TASK TO CARRY OUT :: Counting every line in the records below that holds "molecules", give the total and add nothing.

Version comparison data ::
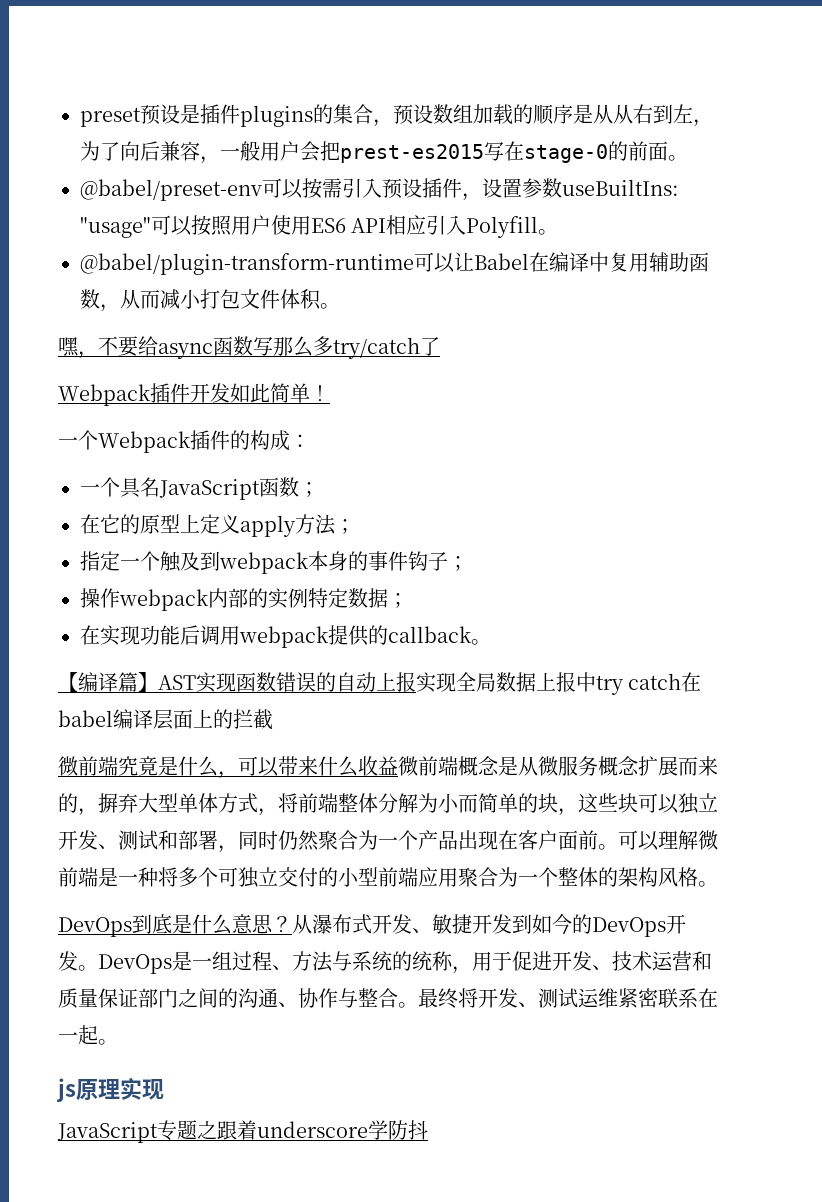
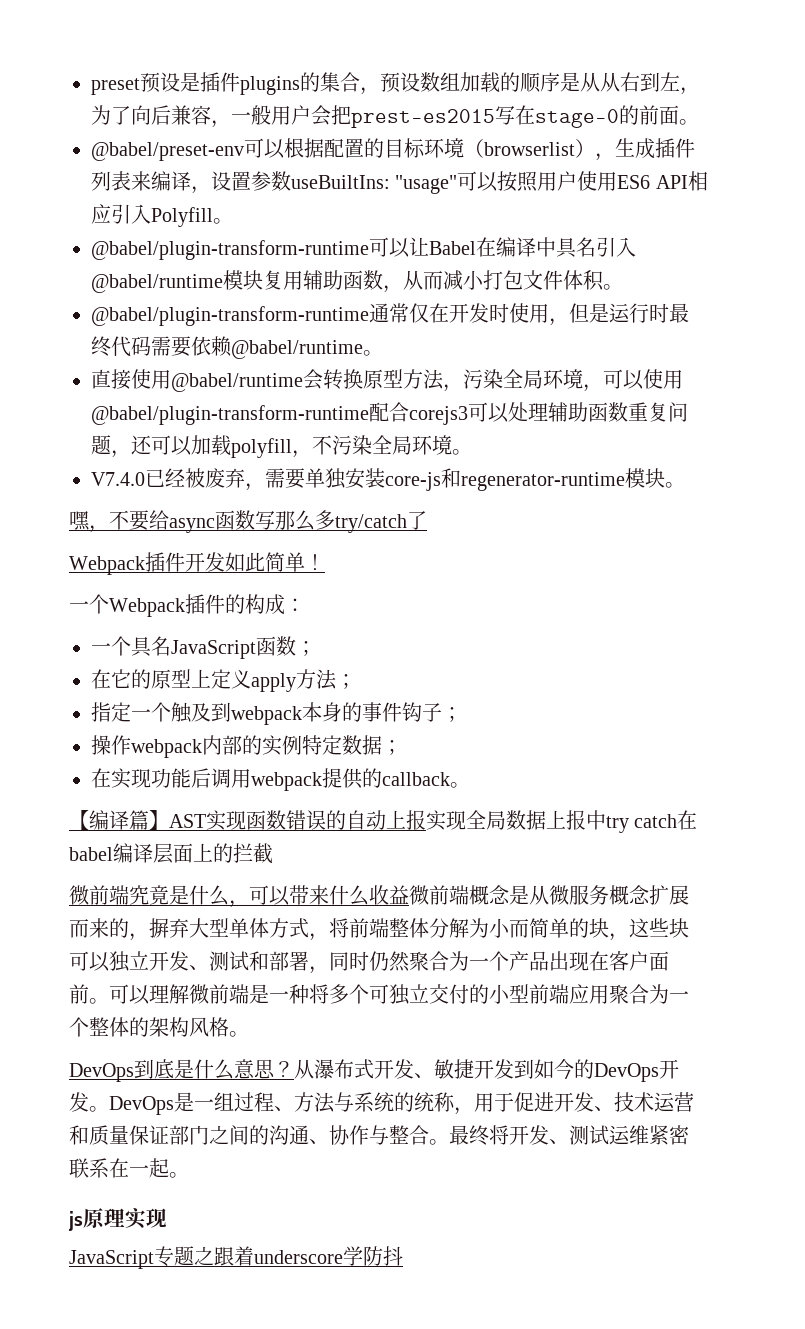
- @babel/preset-env可以按需引入预设插件，设置参数useBuiltIns: "usage"可以按照用户使用ES6 API相应引入Polyfill。
+ @babel/preset-env可以根据配置的目标环境（browserlist），生成插件列表来编译，设置参数useBuiltIns: "usage"可以按照用户使用ES6 API相应引入Polyfill。
- @babel/plugin-transform-runtime可以让Babel在编译中复用辅助函数，从而减小打包文件体积。
+ @babel/plugin-transform-runtime可以让Babel在编译中具名引入@babel/runtime模块复用辅助函数，从而减小打包文件体积。
+ @babel/plugin-transform-runtime通常仅在开发时使用，但是运行时最终代码需要依赖@babel/runtime。
+ 直接使用@babel/runtime会转换原型方法，污染全局环境，可以使用@babel/plugin-transform-runtime配合corejs3可以处理辅助函数重复问题，还可以加载polyfill，不污染全局环境。
+ V7.4.0已经被废弃，需要单独安装core-js和regenerator-runtime模块。

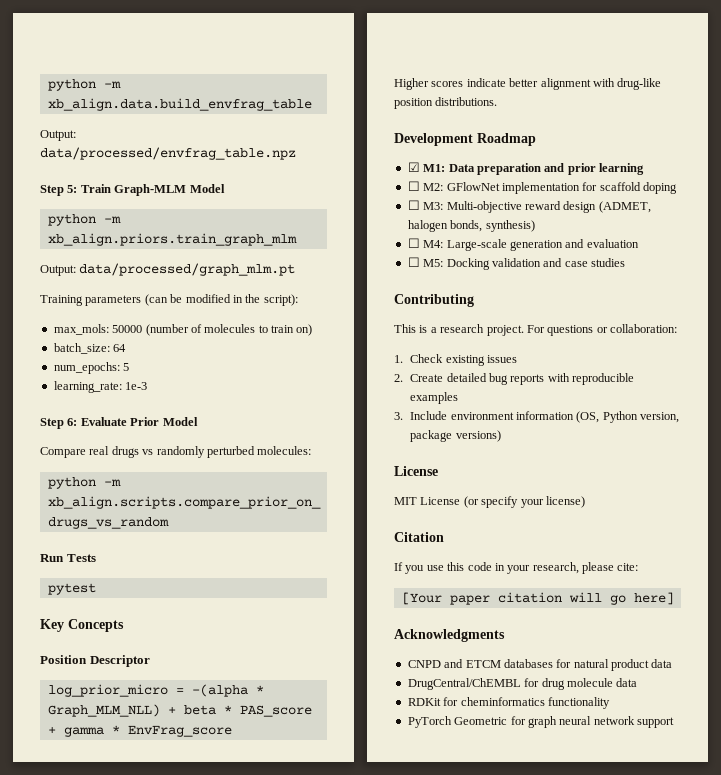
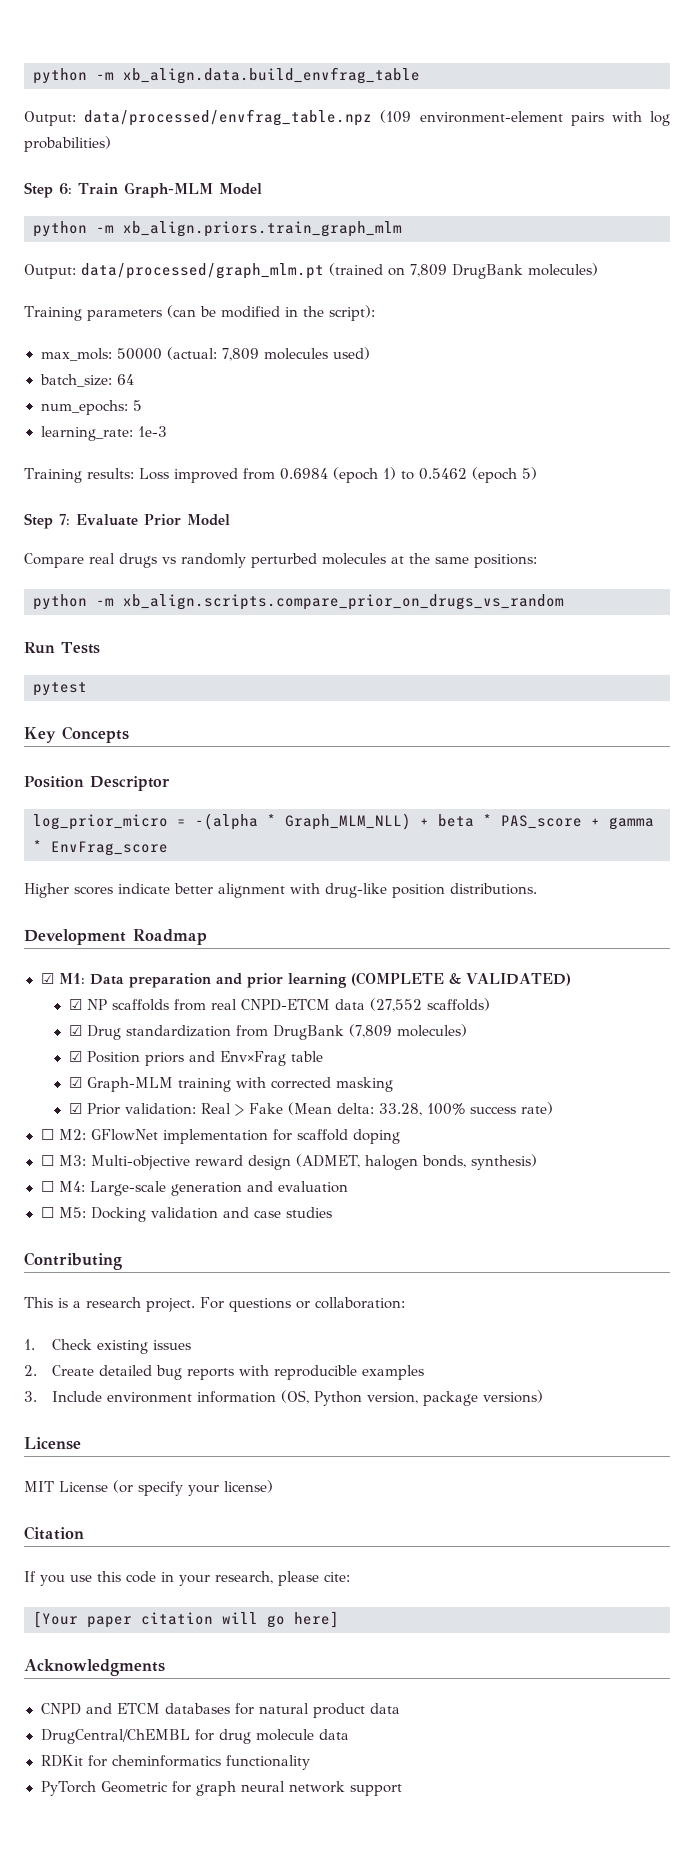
- Output: data/processed/envfrag_table.npz
- Step 5: Train Graph-MLM Model
+ Output: data/processed/envfrag_table.npz (109 environment-element pairs with log probabilities)
+ Step 6: Train Graph-MLM Model
- Output: data/processed/graph_mlm.pt
+ Output: data/processed/graph_mlm.pt (trained on 7,809 DrugBank molecules)
- max_mols: 50000 (number of molecules to train on)
+ max_mols: 50000 (actual: 7,809 molecules used)
- Step 6: Evaluate Prior Model
+ Training results: Loss improved from 0.6984 (epoch 1) to 0.5462 (epoch 5)
+ Step 7: Evaluate Prior Model
- Compare real drugs vs randomly perturbed molecules:
+ Compare real drugs vs randomly perturbed molecules at the same positions:
- ☑ M1: Data preparation and prior learning
+ ☑ M1: Data preparation and prior learning (COMPLETE & VALIDATED)
+ ☑ NP scaffolds from real CNPD-ETCM data (27,552 scaffolds)
+ ☑ Drug standardization from DrugBank (7,809 molecules)
+ ☑ Position priors and Env×Frag table
+ ☑ Graph-MLM training with corrected masking
+ ☑ Prior validation: Real > Fake (Mean delta: 33.28, 100% success rate)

TASK RESULT :: 6